Schwarzes Bier gegen schwarze Gedanken

Das letzte Glas nimmt man entgegen herkömmlicher Annahmen nicht im Stehen. Sondern im Liegen. Ob einer danach nochmal aufsteht, hängt von sehr vielen Umständen ab. Jedenfalls dachte ich, dass in einer Geschichtensammlung über Bier ein Schwank, in welchem ein völlernder wie wolllüstener Pfarrer auftritt, nicht fehlen darf.

Das Titelbild zu dieser Geschichte stammt übrigens aus der italienischen Ortschaft Arquà Petrarca, dem letzten Wohnort des spät-mittelalterlichen/früh-neuzeitlichen Dichters Francesco Petrarca. Gut mit der Bahn von Padua zu erreichen, eine Perle inmitten der Euganeischen Hügel. Auf dem dortigen, liebevoll gestalteten und gepflegten Friedhof spendiert man den Verstorbenen kunstvoll gestaltete Medaillons, wie ja die Italiener überhaupt Friedhof um Welten besser können als wir tumben tedeschi.

Nr. 9

Nichts konnte die Elsemarie weniger vertragen, als wenn sie nicht die ungeteilte Aufmerksamkeit aller auf sich gerichtet wusste. Besonders Sterbefälle waren ihr ein Dorn im Auge, galt doch dann alles Mitgefühl dem Menschlein, das alsbald in der Grube ruhte, und nicht ihr, Elsemarie. Sich selbst sozusagen in den Mittelpunkt zu sterben, beabsichtigte sie auf absehbare Zeit jedoch nicht.
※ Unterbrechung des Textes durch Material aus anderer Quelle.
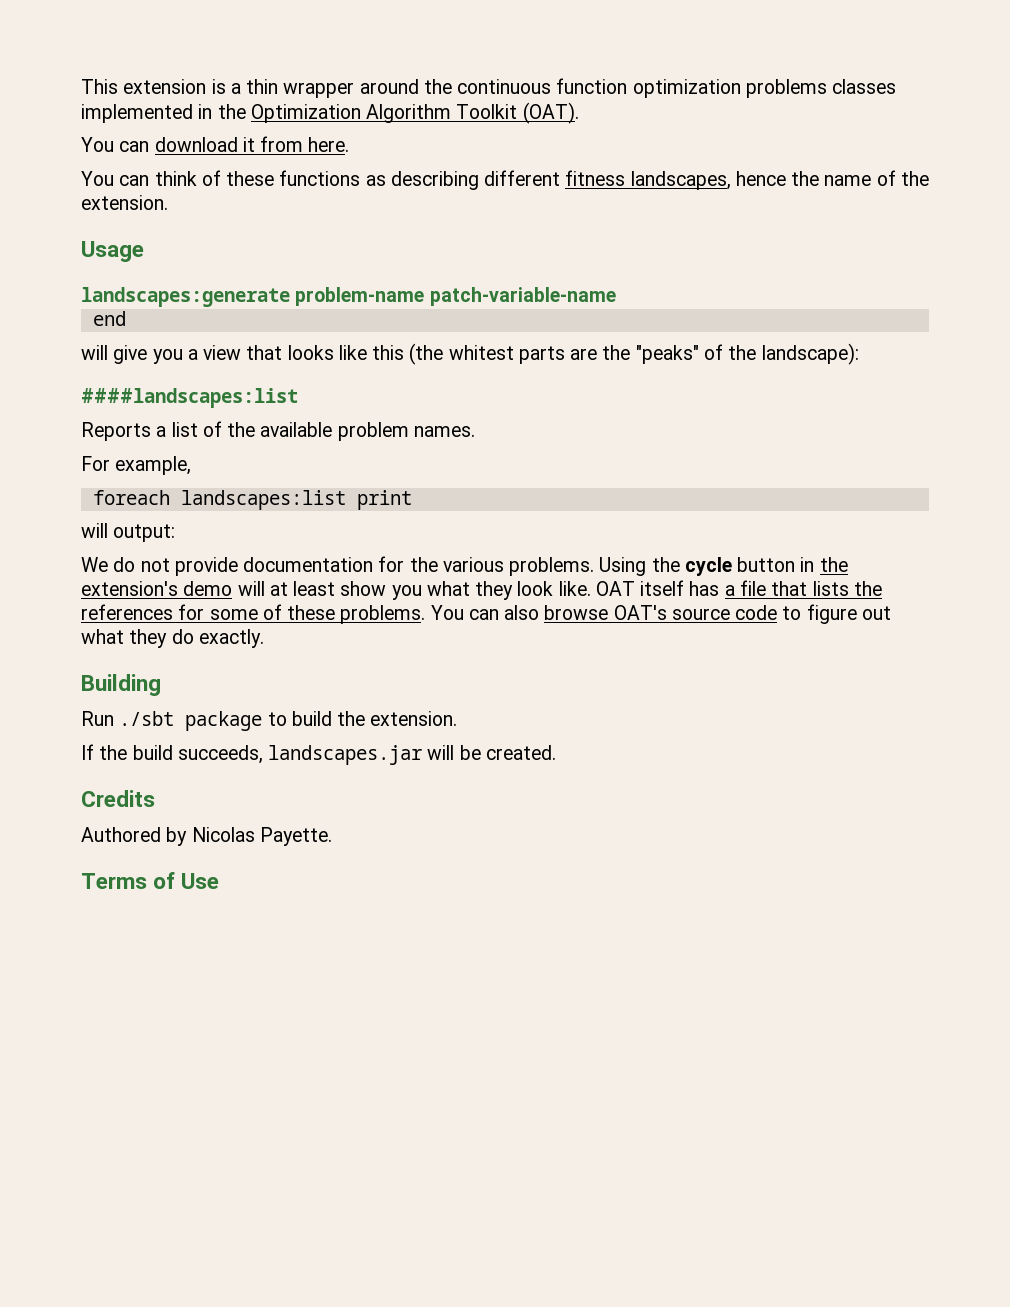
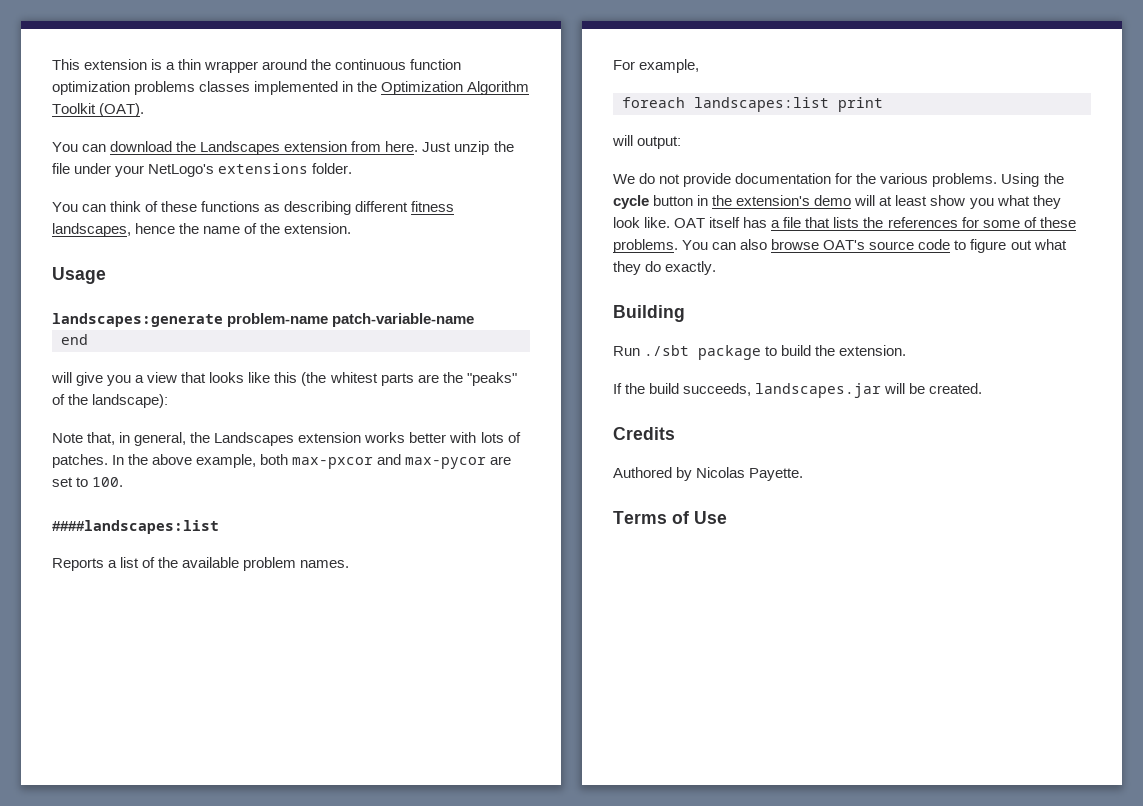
- You can download it from here.
+ You can download the Landscapes extension from here. Just unzip the file under your NetLogo's extensions folder.
+ Note that, in general, the Landscapes extension works better with lots of patches. In the above example, both max-pxcor and max-pycor are set to 100.

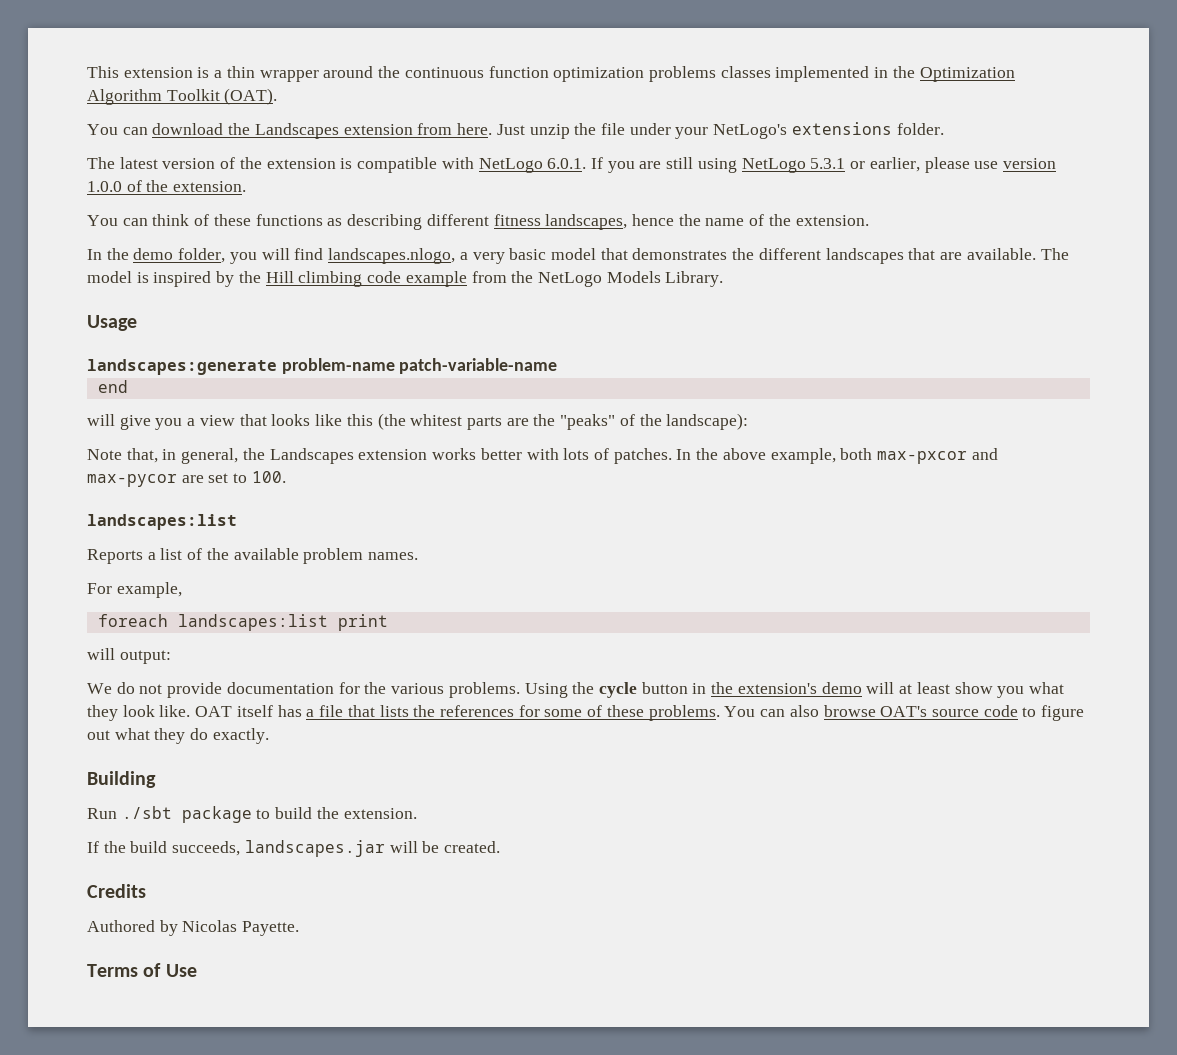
+ The latest version of the extension is compatible with NetLogo 6.0.1. If you are still using NetLogo 5.3.1 or earlier, please use version 1.0.0 of the extension.
+ In the demo folder, you will find landscapes.nlogo, a very basic model that demonstrates the different landscapes that are available. The model is inspired by the Hill climbing code example from the NetLogo Models Library.
  In the above example, both max-pxcor and max-pycor are set to 100.
- ####landscapes:list
+ landscapes:list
Ihre Verzweiflung war groß. So groß, dass sie zum Pfarrer des Dorfes rannte und ihr Leid klagte.

Der Geistliche, der sich die speckweichen Wangen allmorgendlich mit Schleifstein rötete und – peinlich genau darauf bedacht, eine runde, gemütliche Erscheinung abzugeben – unter seine braune Kutte ein monströses Federbett stopfte, warf freilich aus dem Stande ein Auge auf die Elsemarie.

»Nun«, so hub er lächelnd an, denn ihm war Abhilfe in den Sinn gekommen. »So sollten wir uns zurückbesinnen auf ein uraltes Brauchtum, das es einst hierzulande gab, zu Zeiten der altvorderen Väter. Von heute an sollst du mein Kasten-Weiblein sein.«

Gesagt, getan. Seitdem hockt die Elsemarie bei jeder Bestattung auf dem Hügel der ausgehobenen Erde und verteilt aus einem Bierkasten heraus süffiges Schwarzbier an die vorüber defilierende Trauergemeinde. Die Beachtung Aller ist ihr dadurch gewiss, mittlerweile strahlt sie in ihrem schwarzen Spitzenkleid auf unzähligen Fotos in Zeitung und Sozialen Medien, und das gefällt ihr gut, um nicht zu sagen: ausgezeichnet. Die letzte Flasche freilich behält sie stets zurück, die gehört ihrem Pfarrer, dessen Aufmerksamkeit ihr seitdem auch durch so manche Nacht verhilft.